WORK REQUEST:
After finding the line that contains "[536,364,644,382] Mika Stahlberg" in the material below, print that line and all subsequent lines exactly, up to and including the last.
** Opening SOURCE DATA block **
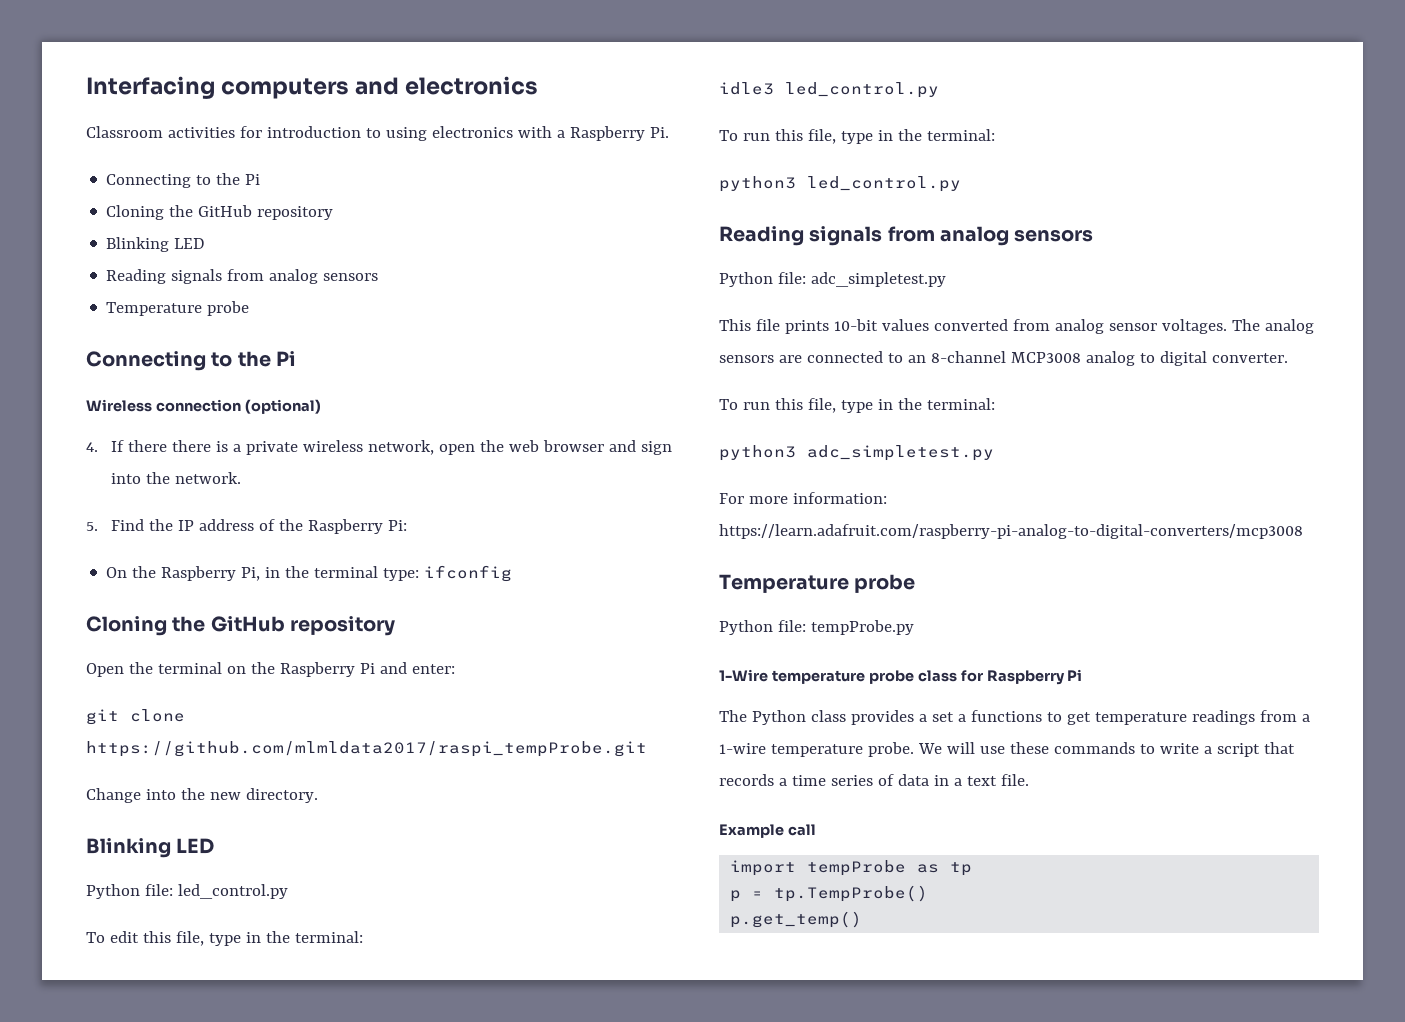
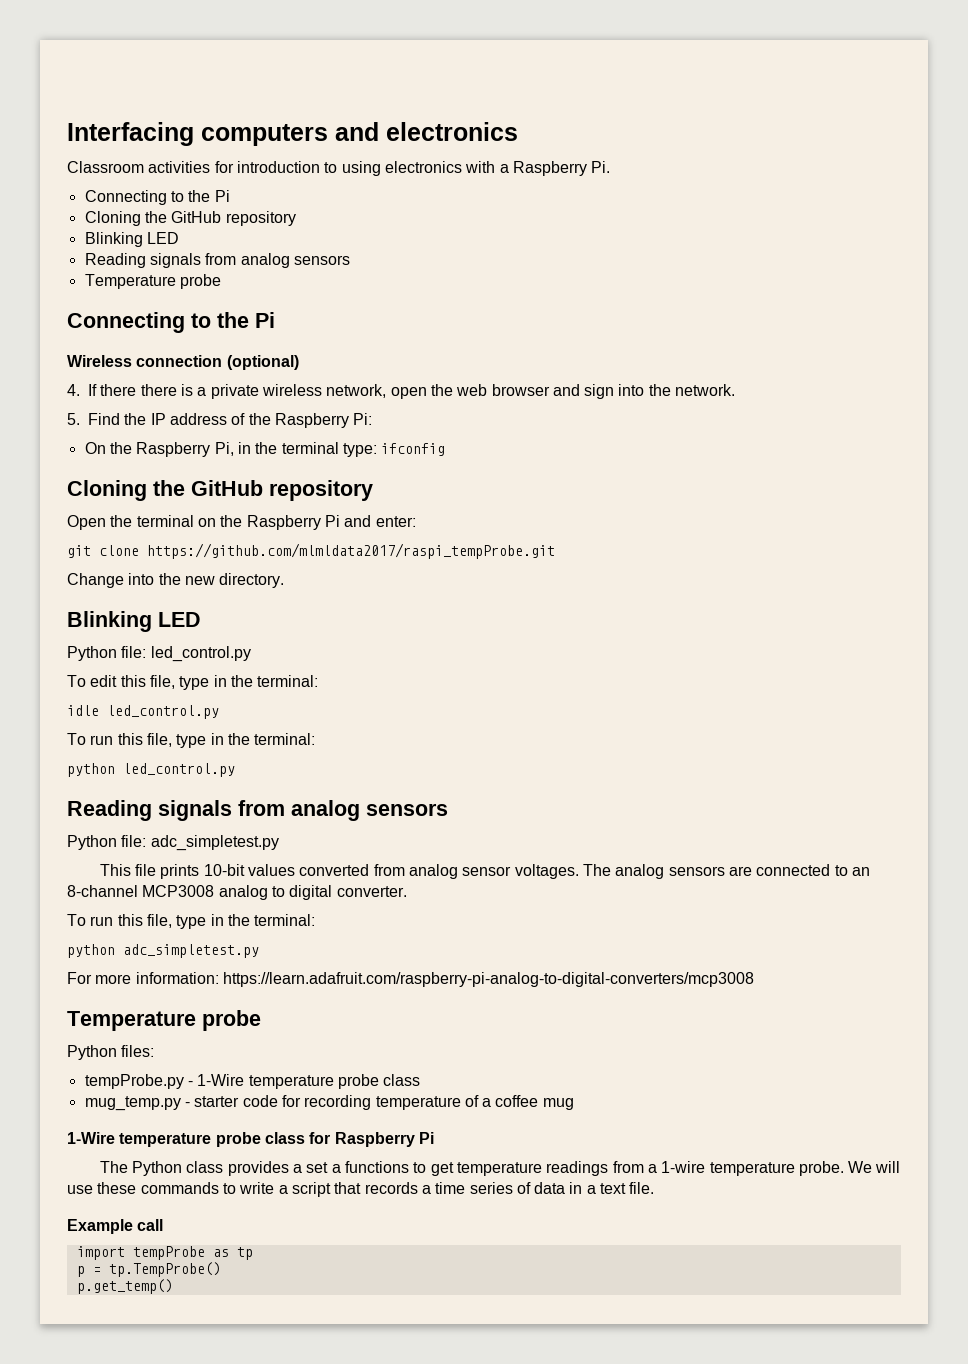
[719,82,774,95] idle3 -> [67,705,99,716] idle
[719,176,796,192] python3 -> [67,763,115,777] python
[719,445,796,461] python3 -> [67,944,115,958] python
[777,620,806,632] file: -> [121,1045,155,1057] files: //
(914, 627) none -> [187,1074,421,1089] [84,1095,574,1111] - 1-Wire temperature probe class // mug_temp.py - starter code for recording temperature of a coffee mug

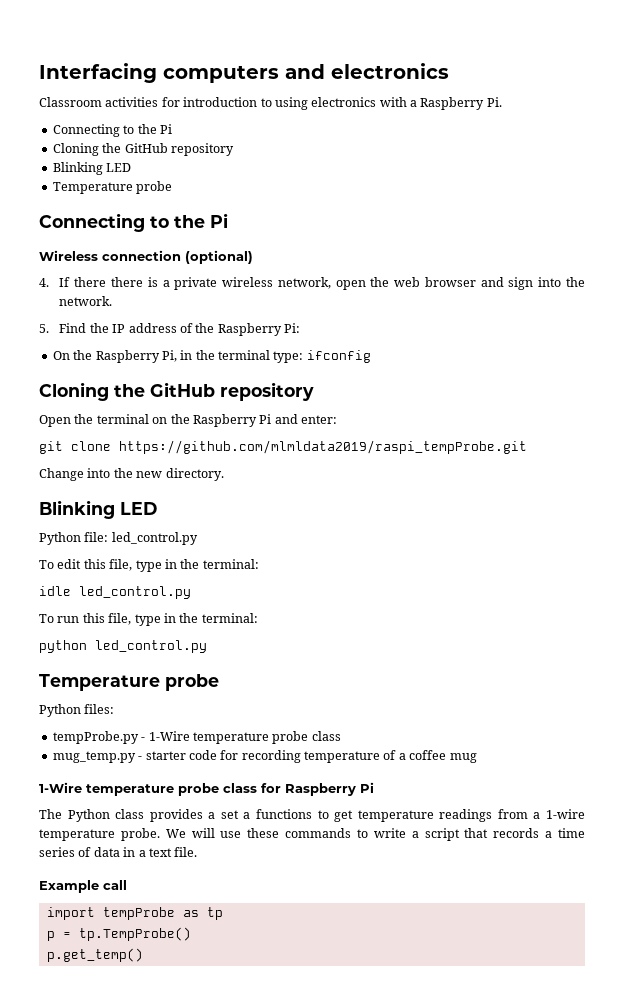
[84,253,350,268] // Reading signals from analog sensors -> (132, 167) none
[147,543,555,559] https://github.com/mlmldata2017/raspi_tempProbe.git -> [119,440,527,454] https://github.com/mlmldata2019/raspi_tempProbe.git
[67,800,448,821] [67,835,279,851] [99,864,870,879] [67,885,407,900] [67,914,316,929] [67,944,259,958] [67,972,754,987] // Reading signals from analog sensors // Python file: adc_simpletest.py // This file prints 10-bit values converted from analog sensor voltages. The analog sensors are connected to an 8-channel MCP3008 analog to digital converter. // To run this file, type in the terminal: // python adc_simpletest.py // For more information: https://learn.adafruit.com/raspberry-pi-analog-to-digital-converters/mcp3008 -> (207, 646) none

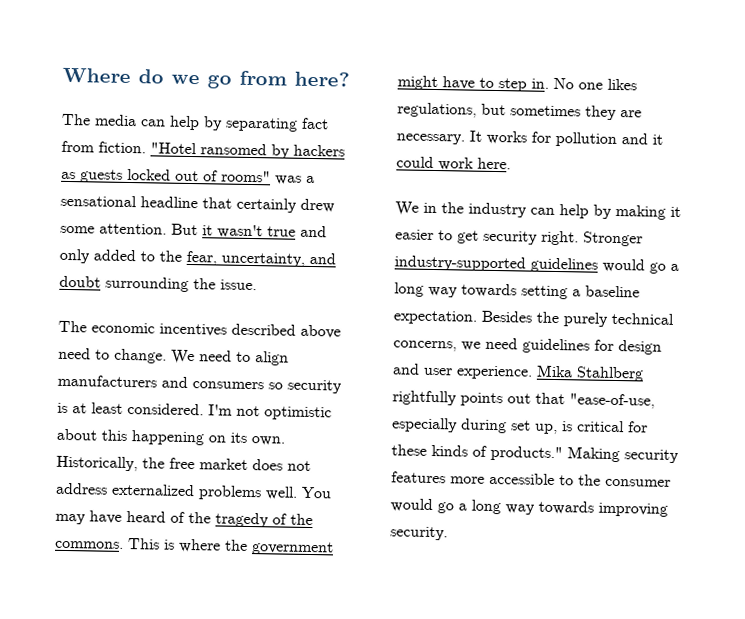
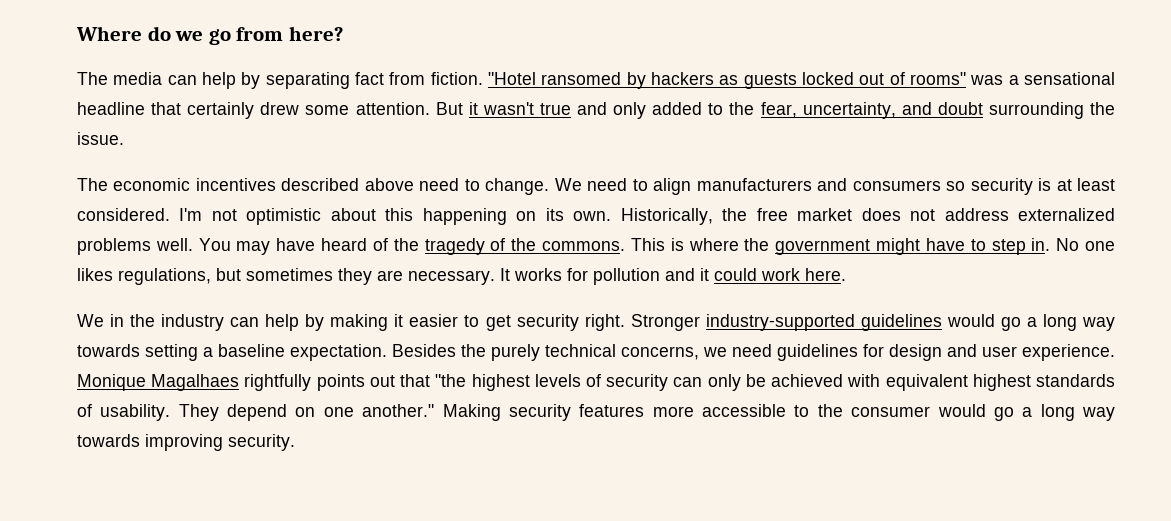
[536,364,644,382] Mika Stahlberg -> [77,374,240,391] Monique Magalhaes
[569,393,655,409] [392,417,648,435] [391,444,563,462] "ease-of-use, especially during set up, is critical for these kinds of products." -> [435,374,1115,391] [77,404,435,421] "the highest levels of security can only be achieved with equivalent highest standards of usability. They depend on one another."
** Closing SOURCE DATA block **
EXERCISE ANSWER:
[536,364,644,382] Mika Stahlberg -> [77,374,240,391] Monique Magalhaes
[569,393,655,409] [392,417,648,435] [391,444,563,462] "ease-of-use, especially during set up, is critical for these kinds of products." -> [435,374,1115,391] [77,404,435,421] "the highest levels of security can only be achieved with equivalent highest standards of usability. They depend on one another."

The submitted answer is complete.